So I've been reading a lot about the enneagram these last weeks and the confusion about my core type is still troubling me.
To start, in my childhood and in the beginning of my youth I used to act a lot like a 9, I had low self-esteem and struggled to be assertive and "improve" these behaviours that were so nocive to me. I was always easy going and peaceful, though I would not back down from a discussion if I found the matter important. My goal in life was always "improve myself so I can help make the world a better place", I still keep the idea that everybody should improve so we can all work this out but well, you get the idea. I used to judge much more myself than others, I strived the best from me and being the best person was = being Nice™. I must say that I didn't "pretend" to be like that, it was natural to me + I had moral ideas to keep that way.

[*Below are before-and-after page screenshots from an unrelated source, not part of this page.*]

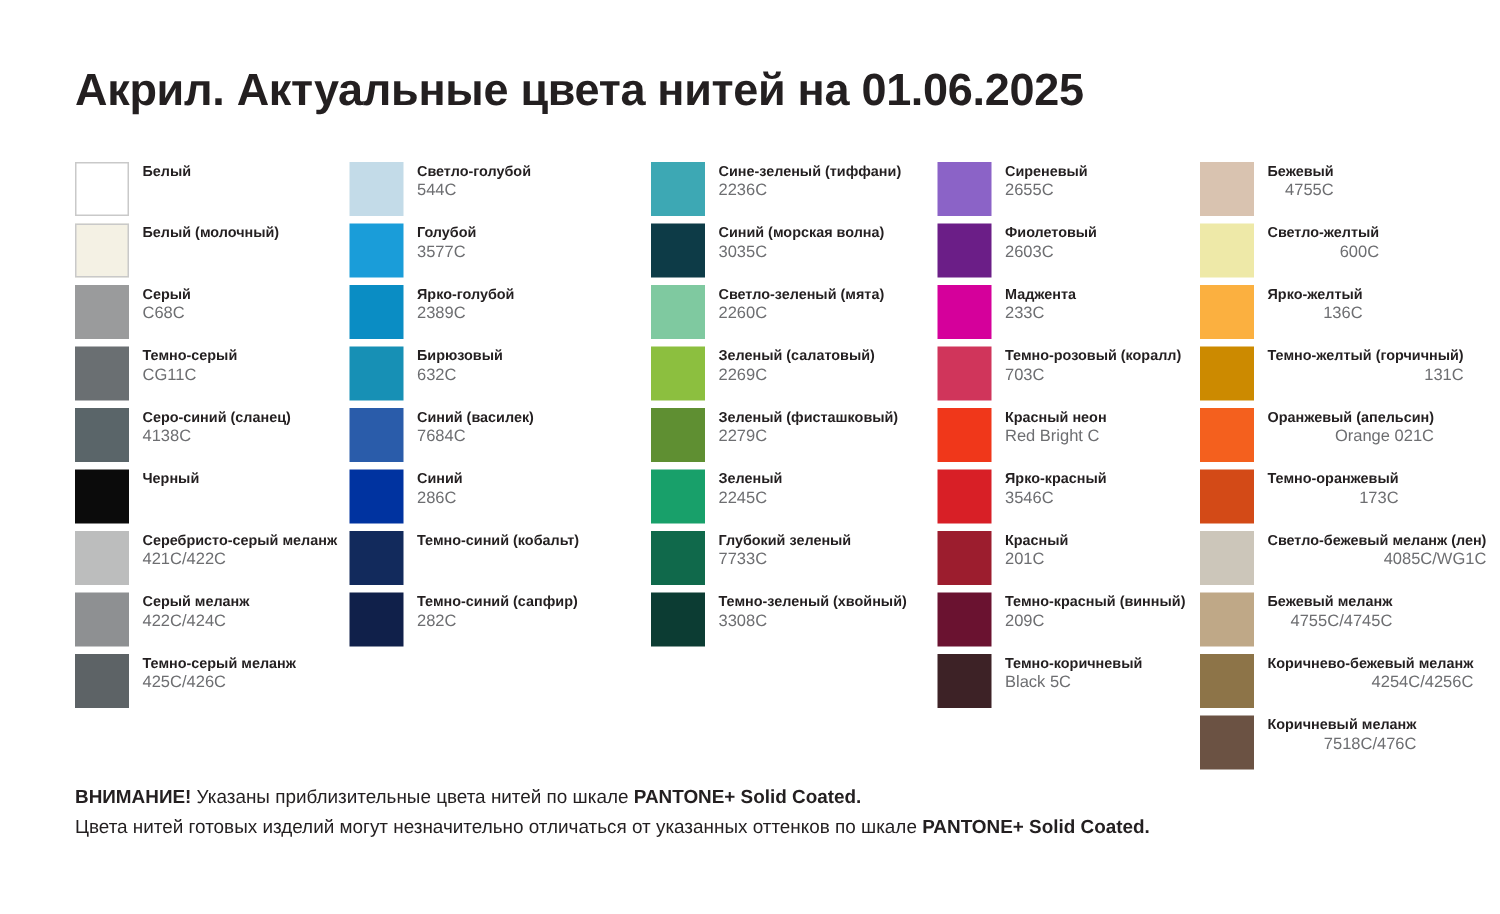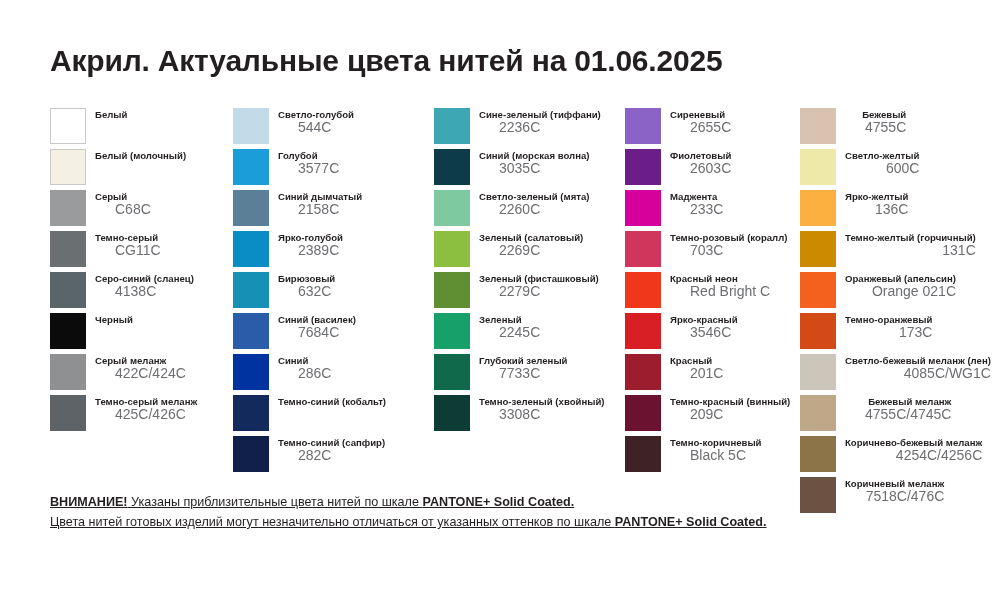--- a/index.html
+++ b/index.html
@@ -68,34 +68,32 @@
     padding-top: 1px;
     line-height: 11.6px;
   }
   .name {
     font-size: 9.6px;
     font-weight: bold;
     color: #231f20;
     white-space: nowrap;
   }
   .code {
-    font-size: 14px;
+    font-size: 11px;
     color: #6d6e71;
     white-space: nowrap;
     margin-top: 1px;
-    margin-left: 20px;
   }
   .name.two-line { white-space: normal; width: 130px; }
 
   .footer {
     position: absolute;
     left: 50px;
-    top: 492px;
+    top: 521px;
     width: 900px;
-    text-decoration: underline;
   }
   .footer-line {
     font-size: 12.6px;
     color: #231f20;
     line-height: 20px;
     white-space: nowrap;
   }
   .footer-line b { font-weight: bold; }
 </style>
 </head>
@@ -144,20 +142,27 @@
         </div>
       </div>
       <div class="swatch-row">
         <div class="chip" style="background:#0b0b0b"></div>
         <div class="labels">
           <div class="name">Черный</div>
           <div class="code"></div>
         </div>
       </div>
       <div class="swatch-row">
+        <div class="chip" style="background:#bcbdbd"></div>
+        <div class="labels">
+          <div class="name two-line">Серебристо-серый меланж</div>
+          <div class="code">421C/422C</div>
+        </div>
+      </div>
+      <div class="swatch-row">
         <div class="chip" style="background:#8e9092"></div>
         <div class="labels">
           <div class="name">Серый меланж</div>
           <div class="code">422C/424C</div>
         </div>
       </div>
       <div class="swatch-row">
         <div class="chip" style="background:#5d6366"></div>
         <div class="labels">
           <div class="name">Темно-серый меланж</div>
@@ -172,27 +177,20 @@
         <div class="labels">
           <div class="name">Светло-голубой</div>
           <div class="code">544C</div>
         </div>
       </div>
       <div class="swatch-row">
         <div class="chip" style="background:#1a9dd9"></div>
         <div class="labels">
           <div class="name">Голубой</div>
           <div class="code">3577C</div>
-        </div>
-      </div>
-      <div class="swatch-row">
-        <div class="chip" style="background:#5a7f96"></div>
-        <div class="labels">
-          <div class="name">Синий дымчатый</div>
-          <div class="code">2158C</div>
         </div>
       </div>
       <div class="swatch-row">
         <div class="chip" style="background:#0a8dc4"></div>
         <div class="labels">
           <div class="name">Ярко-голубой</div>
           <div class="code">2389C</div>
         </div>
       </div>
       <div class="swatch-row">

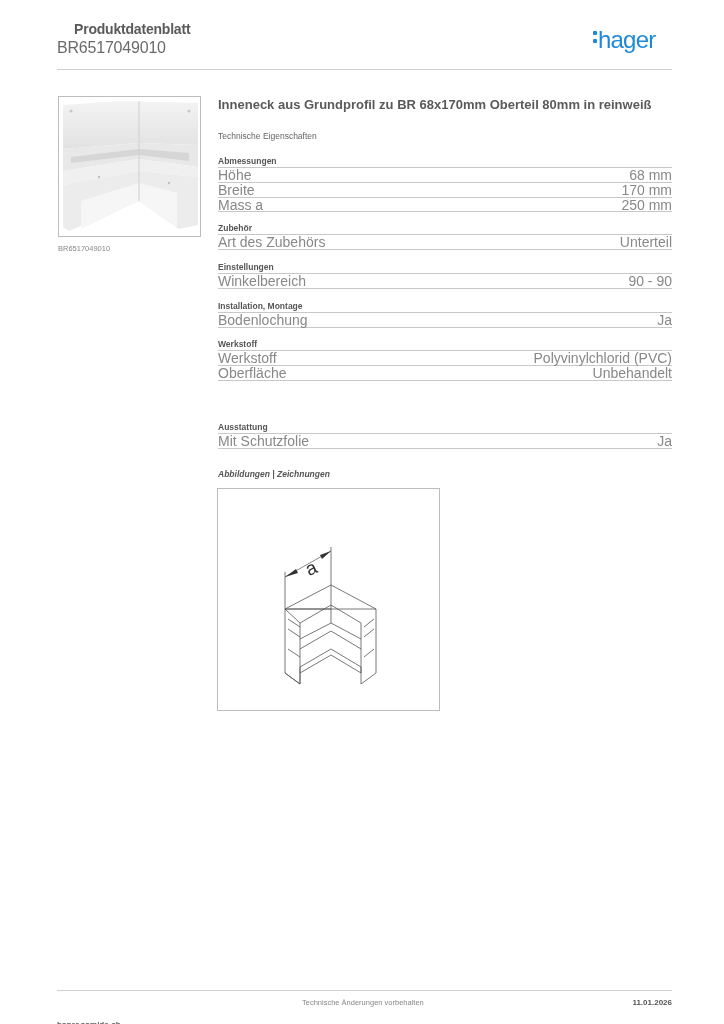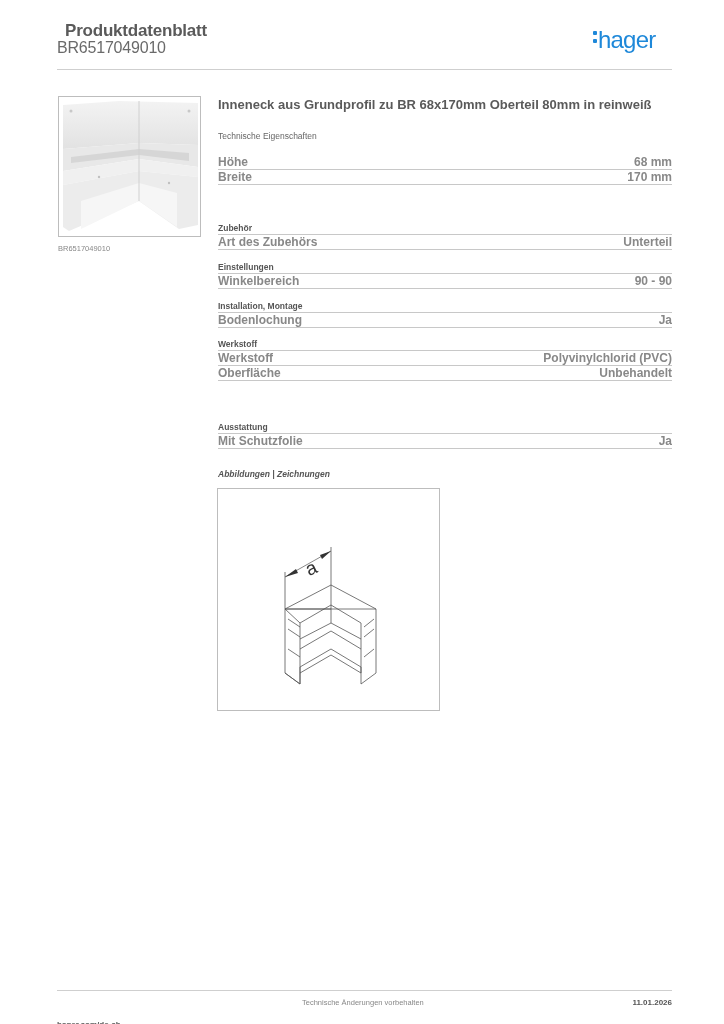--- a/index.html
+++ b/index.html
@@ -1,34 +1,34 @@
 <!DOCTYPE html>
 <html><head>
 <meta charset="utf-8">
 <style>
   * { box-sizing: border-box; margin: 0; padding: 0; }
   html, body { width: 724px; height: 1024px; background: #ffffff; }
   body { position: relative; font-family: "Liberation Sans", sans-serif; color: #555; overflow: hidden; }
 
-  .header-title { position: absolute; left: 65px; top: 21px; font-size: 17px; font-weight: bold; color: #5a5a5a; letter-spacing: -0.2px; }
+  .header-title { position: absolute; left: 74px; top: 21px; font-size: 14px; font-weight: bold; color: #5a5a5a; letter-spacing: -0.2px; }
   .header-code { position: absolute; left: 57px; top: 39px; font-size: 16px; color: #6a6a6a; letter-spacing: -0.2px; }
   .logo { position: absolute; left: 593px; top: 28px; font-size: 24px; font-weight: normal; color: #1e88d9; letter-spacing: -0.8px; line-height: 24px; }
   .logo .colon { display: inline-block; width: 5px; position: relative; top: -1px; }
   .logo .colon i { display: block; width: 4px; height: 4px; background: #1e88d9; border-radius: 1px; margin-bottom: 4px; }
   .header-rule { position: absolute; left: 57px; top: 69px; width: 615px; height: 1px; background: #cfcfcf; }
 
   .product-image { position: absolute; left: 58px; top: 96px; width: 143px; height: 141px; border: 1px solid #bdbdbd; background: #fff; overflow: hidden; }
   .product-caption { position: absolute; left: 58px; top: 244px; font-size: 7.5px; color: #888; }
 
   .desc { position: absolute; left: 218px; top: 97px; font-size: 13px; font-weight: bold; color: #5a5a5a; }
   .tech-title { position: absolute; left: 218px; top: 131px; font-size: 8.5px; font-weight: normal; color: #666; }
 
   .section { position: absolute; left: 218px; width: 454px; }
   .section-head { font-size: 8.5px; font-weight: bold; color: #555; height: 13px; line-height: 13px; border-bottom: 1.5px solid #c8c8c8; }
-  .row { display: flex; justify-content: space-between; font-size: 12px; color: #888; height: 14.8px; line-height: 14px; border-bottom: 1.5px solid #c8c8c8; font-weight: bold; }
+  .row { display: flex; justify-content: space-between; font-size: 14px; color: #888; height: 14.8px; line-height: 14px; border-bottom: 1.5px solid #c8c8c8; }
 
   .figs-title { position: absolute; left: 218px; top: 469px; font-size: 8.5px; font-weight: bold; color: #555; font-style: italic; }
   .drawing { position: absolute; left: 217px; top: 488px; width: 223px; height: 223px; border: 1px solid #bdbdbd; background: #fff; }
 
   .footer-rule { position: absolute; left: 57px; top: 990px; width: 615px; height: 1px; background: #cfcfcf; }
   .footer-left { position: absolute; left: 57px; top: 998px; font-size: 8px; font-weight: bold; color: #555; margin-top: 22px; }
   .footer-center { position: absolute; left: 302px; top: 998px; font-size: 7.5px; color: #888; }
   .footer-right { position: absolute; right: 52px; top: 998px; font-size: 8px; font-weight: bold; color: #555; }
 </style>
 </head>
@@ -59,27 +59,32 @@
     <circle cx="40" cy="80" r="1.2" fill="#c0c0c0"></circle>
     <circle cx="110" cy="86" r="1.2" fill="#c0c0c0"></circle>
   </svg>
 </div>
 <div class="product-caption">BR6517049010</div>
 
 <div class="desc">Inneneck aus Grundprofil zu BR 68x170mm Oberteil 80mm in reinweiß</div>
 <div class="tech-title">Technische Eigenschaften</div>
 
 <div class="section" style="top:155px;">
+  <div class="section-head">Abmessungen</div>
   <div class="row">
       <span>Höhe</span>
       <span>68 mm</span>
     </div>
   <div class="row">
       <span>Breite</span>
       <span>170 mm</span>
+    </div>
+  <div class="row">
+      <span>Mass a</span>
+      <span>250 mm</span>
     </div>
 </div>
 
 <div class="section" style="top:222px;">
   <div class="section-head">Zubehör</div>
   <div class="row">
       <span>Art des Zubehörs</span>
       <span>Unterteil</span>
     </div>
 </div>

However, with time I really really really started to dislike being so vulnerable, I used to trust other kids too much by thinking they had the same mentality as me so being taken advantage was not rare at all. I felt horribly weak and that added with my need of constant improvement helped me (along with external help, of course) boost in willpower that I would get better after much inner work. I think it's also relevant to say that I've never "self-forget" or supress my personality, I always loved to learn more about myself. Initially I thought anger was Bad™ so it took me some time till I learnt how it was necessary to acknowledge that some harsh words that I said in much needed times were just fair.
Nowadays I'm fortunately healthy, I know that I can do anything that other people do, I have my boundaries set firmly, I voice my opinions and all of that. As I'm always studying to further my self-knowledge I met the enneagram method, there I saw how the type 9 described well the old unhealthy me, but not current me. To be honest, to see a lot of the 9 characteristics brings me, mostly, bad memories. I saw that your core type doesn't change but nowadays I resonate so well with 1w9 that I wonder if there's the possibility that I was a 1 all along but with a strong wing. In terms of core fears I relate to 1, integration and disintegration it's more 9-ish since my struggle was first being assertive and second push myself too much, even though I can see both of them (7 and 4, 3 and 6) working on me.
Maybe I'm just in denial since if I'm a 9 there's not much else to do? I already won life? Yay?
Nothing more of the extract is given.